Several electrical or elastomeric PCA devices are being widely used. Among these, some electrical devices incorporate settings to calibrate various parameters, such as bolus dose, lockout interval, background infusion rate, dose limits, and loading dose. In addition, the detailed device usage data can easily be stored and extracted via designated software. Here we briefly introduce the integrated data management system (Dr. PCA, Data repository for postoperative clinical audit), which is incorporated into the electronic medical record (EMR) system at our institution (Supplemental File 1).
At our institution, the PCA device is returned to a designated place for data extraction upon completion of its use. Using the dedicated software of our PCA device installed in computers connected to the hospital network, PCA data are extracted and the detailed log records are automatically saved to a repository server. For security, the raw data is stored in a separate server, and only the processed relevant information is retrieved from the EMR. The software of the PCA device generates data based on the event logs, which makes it possible to calculate the operating time of the device and to process the accumulated data over time.
The data management system consists of mainly four types of information (Table 1):
1. Patient-specific clinical information
2. PCA device settings
3. Processed data regarding the device used
4. Clinical assessments done by the PCA management team
As noted above, the system integrates not only the information extracted from the device but also the data from the PCA management team. In Korea, the operation of the ‘PCA management team’ is one of the items of interest for quality assessment of anesthesia practice. The clinical assessment at our institution routinely includes pain score (numerical rating scale – maximum and minimum) and adverse effects relevant to PCA (e.g., postoperative nausea and vomiting, somnolence, and dizziness). This is an efficient means to enable clinicians to evaluate their practice and gain feedback. Moreover, as this system regularly operates and consistently stacks comprehensive ‘pain-related’ outcomes, it can enable systematic evaluation and modification of a certain protocol or regimen for postoperative analgesia.
Alongside the ‘opioid crisis,’ there are increasing concerns about chronic opioid use beyond the acute phase of the postoperative period [3]. Therefore, minimizing or optimizing perioperative opioid use is also a noteworthy issue. The establishment of a model to deal with this issue may require a large dataset of detailed information regarding postoperative analgesia. Therefore, the establishment of a system for accumulating relevant data is a key imperative. Analysis of the temporal patterns of analgesic demand in individual patients may provide valuable insights into perioperative analgesia. Resolution of the concerns about device hacking by wireless network connection will facilitate remote monitoring of real-time usage patterns and pain assessments. This would ultimately enable the provision of more advanced acute pain services. In addition, the use of big data technology to analyze PCA data may help predict opioid use for individual surgery patients [4].

NOTES

Funding

This work was supported by research funding from Chungnam National University Hospital Research Fund (2021-CF-035).

Conflicts of Interest

No potential conflict of interest relevant this article was reported.

Author Contributions

Chahyun Oh (Conceptualization; Project administration; Writing – original draft; Writing – review & editing)

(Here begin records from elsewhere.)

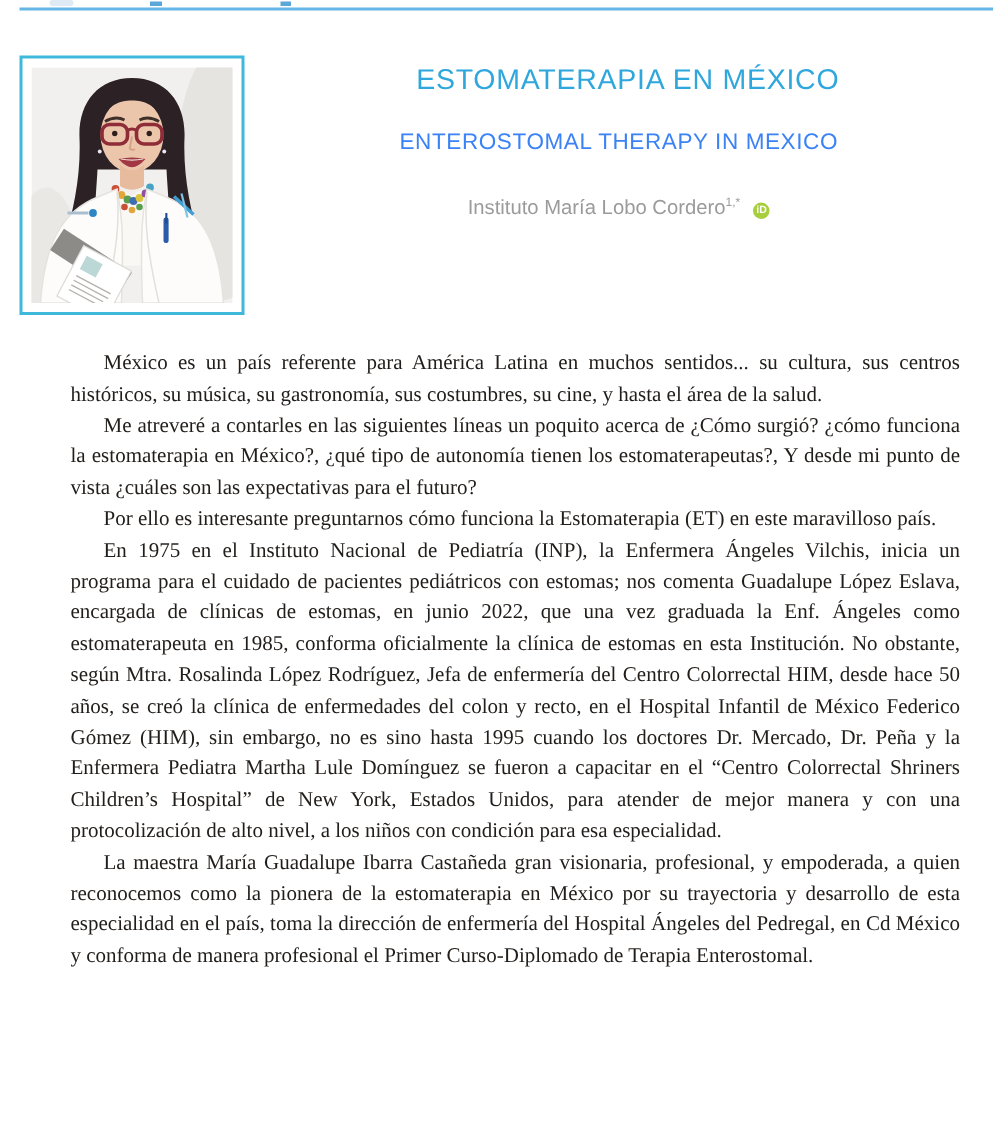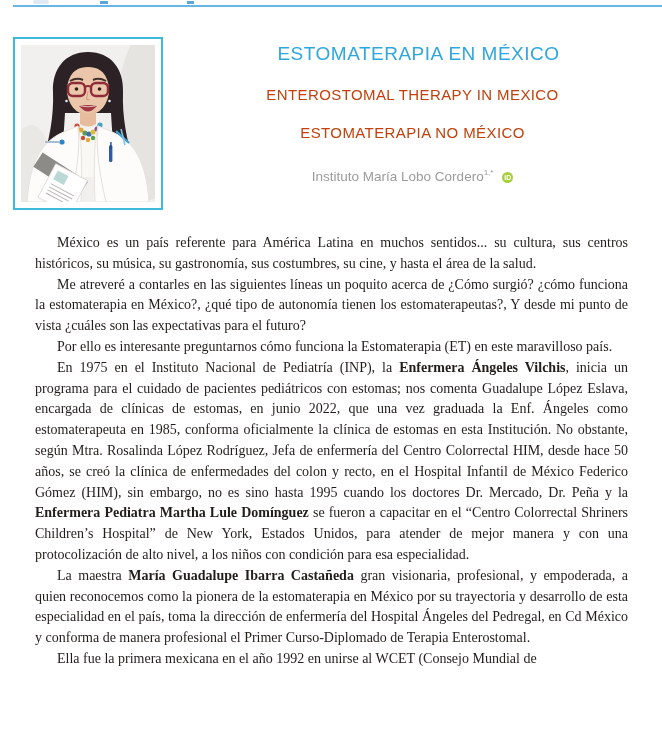--- a/index.html
+++ b/index.html
@@ -32,7 +32,7 @@
   }
   .article-subtitle {
     margin:21px 0 0; font-size:15px; font-weight:400;
-    letter-spacing:0.4px; color:#c2410c;
+    letter-spacing:0.4px; color:#3b82f6;
   }
   .author-line { margin-top:27px; font-size:13.5px; color:#9b9b9b; }
   .author-line sup { font-size:8px; color:#9b9b9b; }

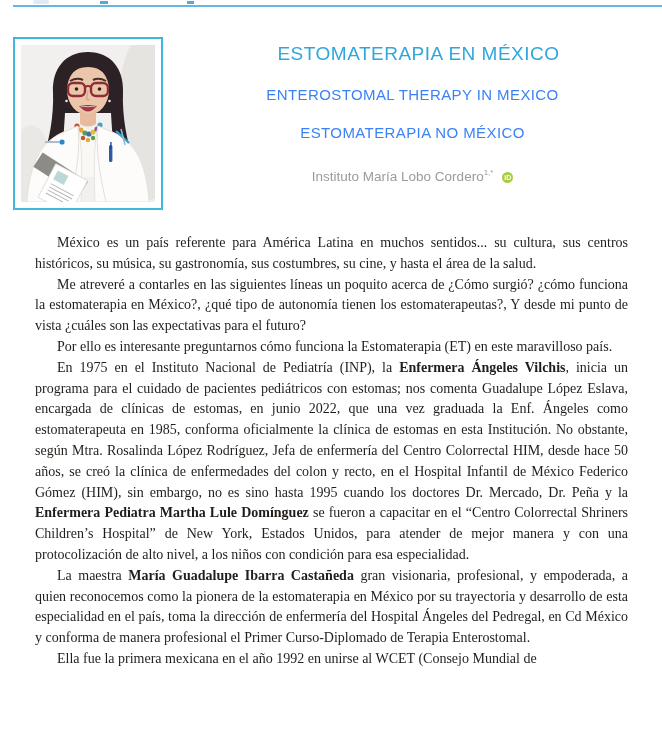--- a/index.html
+++ b/index.html
@@ -136,7 +136,6 @@
 <div class="title-block">
   <h1 class="article-title">ESTOMATERAPIA EN MÉXICO</h1>
   <h2 class="article-subtitle">ENTEROSTOMAL THERAPY IN MEXICO</h2>
-  <h2 class="article-subtitle">ESTOMATERAPIA NO MÉXICO</h2>
   <div class="author-line">
     <span>Instituto María Lobo Cordero</span><sup>1,*</sup>
     <span class="orcid-icon">iD</span>

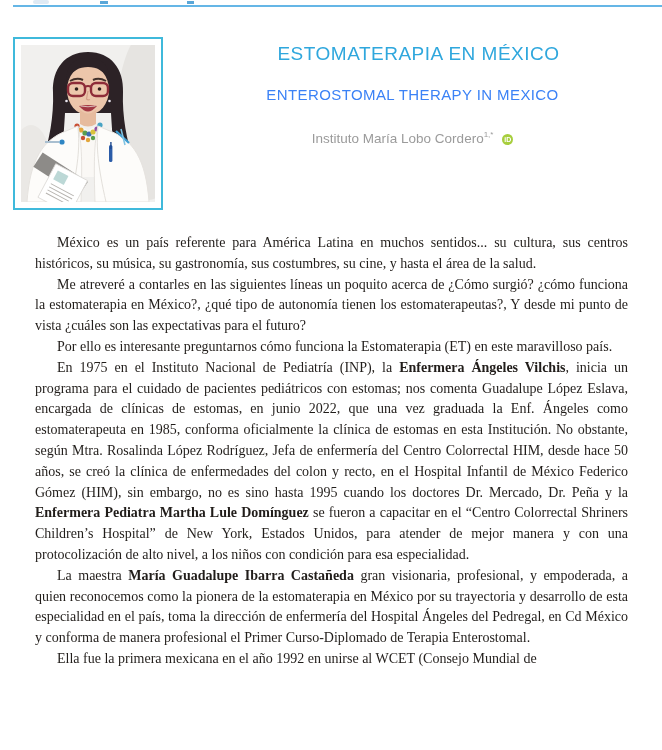--- a/index.html
+++ b/index.html
@@ -44,7 +44,7 @@
 
   
   .body-text {
-    position:absolute; left:35px; top:233px; width:593px; height:517px;
+    position:absolute; left:47px; top:233px; width:593px; height:517px;
     overflow:hidden;
     font-family:"Liberation Serif", serif;
     font-size:14px; line-height:20.8px; color:#211d1a;

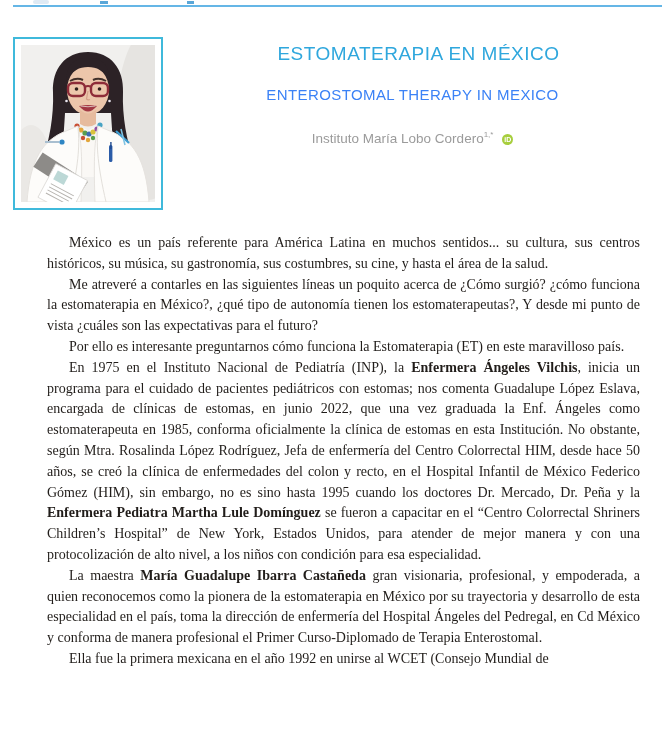--- a/index.html
+++ b/index.html
@@ -51,7 +51,7 @@
     text-align:justify;
   }
   .para { margin:0; text-indent:22px; }
-  .seg-bold { font-weight:bold; }
+  .seg-bold { font-weight:normal; }
   .seg-underline { }
 </style>
 </head>

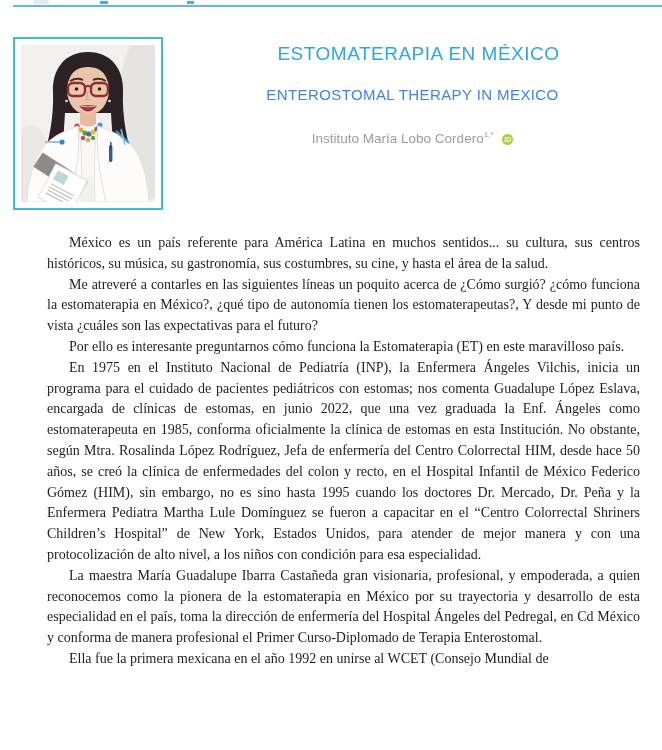--- a/index.html
+++ b/index.html
@@ -148,7 +148,6 @@
     <p class="para"><span>Por ello es interesante preguntarnos cómo funciona la Estomaterapia (ET) en este maravilloso país.</span></p>
     <p class="para"><span>En 1975 en el Instituto Nacional de Pediatría (INP), la </span><span class="seg-bold">Enfermera Ángeles Vilchis</span><span>, inicia un programa para el cuidado de pacientes pediátricos con estomas; nos comenta Guadalupe López Eslava, encargada de clínicas de estomas, en junio 2022, que una vez graduada la Enf. Ángeles como estomaterapeuta en 1985, conforma oficialmente la clínica de estomas en esta Institución. No obstante, según Mtra. Rosalinda López Rodríguez, Jefa de enfermería del Centro Colorrectal HIM, desde hace 50 años, se creó la clínica de enfermedades del colon y recto, en el Hospital Infantil de México Federico Gómez (HIM), sin embargo, no es sino hasta 1995 cuando los doctores Dr. Mercado, Dr. Peña y la </span><span class="seg-bold">Enfermera Pediatra Martha Lule Domínguez</span><span> se fueron a capacitar en el “Centro Colorrectal Shriners Children’s Hospital” de New York, Estados Unidos, para atender de mejor manera y con una protocolización de alto nivel, a los niños con condición para esa especialidad.</span></p>
     <p class="para"><span>La maestra </span><span class="seg-bold">María Guadalupe Ibarra Castañeda</span><span> gran visionaria, profesional, y empoderada, a quien reconocemos como la </span><span class="seg-underline">pionera de la estomaterapia en México</span><span> por su trayectoria y desarrollo de esta especialidad en el país, toma la dirección de enfermería del Hospital Ángeles del Pedregal, en Cd México y conforma de manera profesional el Primer Curso-Diplomado de Terapia Enterostomal.</span></p>
-    <p class="para"><span>Ella fue la primera mexicana en el año 1992 en unirse al WCET (Consejo Mundial de</span></p>
   </div>
 
 </body></html>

Boohwi Hong (Conceptualization; Funding acquisition; Project administration; Writing – original draft; Writing – review & editing)

Gwanhoon Kim (Resources; Software; Writing – review & editing)

Seok-Hwa Yoon (Supervision; Writing – review & editing)

Yong-Sup Shin (Supervision; Writing – review & editing)

Supplementary Material

Supplementary File 1.
Workflow of data repository of patient controlled analgesia device and clinical information
kja-22134-suppl.pdf

Table 1.
Variable Category Types and Descriptions of Variables
Category Variables
Patient-specific clinical information Patient ID, name, age, sex, height, weight, department, surgery name, order date, order drug, etc.
- Expansion of patient information considered necessary in the management window by adding additional columns
PCA device settings Total drug amount (unit), total volume, infusion rate (unit), bolus dose, lockout time (min), loading dose, bolus attempt, bolus given, demand, and delivery ratio.
Processed data regarding the device use Cumulative consumption amount per pre-determined hour (in our institution, we have set 3, 6, 9, 12, 24, 48 h after completion of surgery)
To check the time setting error of PCA device, compare the last log recording time of the device (device time) and the time the data was transmitted to the server (real-time).
Clinical assessments done by the PCA management team Ward round information of PCA management team recorded at the ward site using mobile EMR (PONV, pain score min/max at postoperative day 0, 1, 2)

PCA: Patient-controlled analgesia, EMR: electronic medical record, PONV: postoperative nausea and vomiting.

References

1. Macintyre PE. Safety and efficacy of patient-controlled analgesia. Br J Anaesth 2001; 87: 36-46.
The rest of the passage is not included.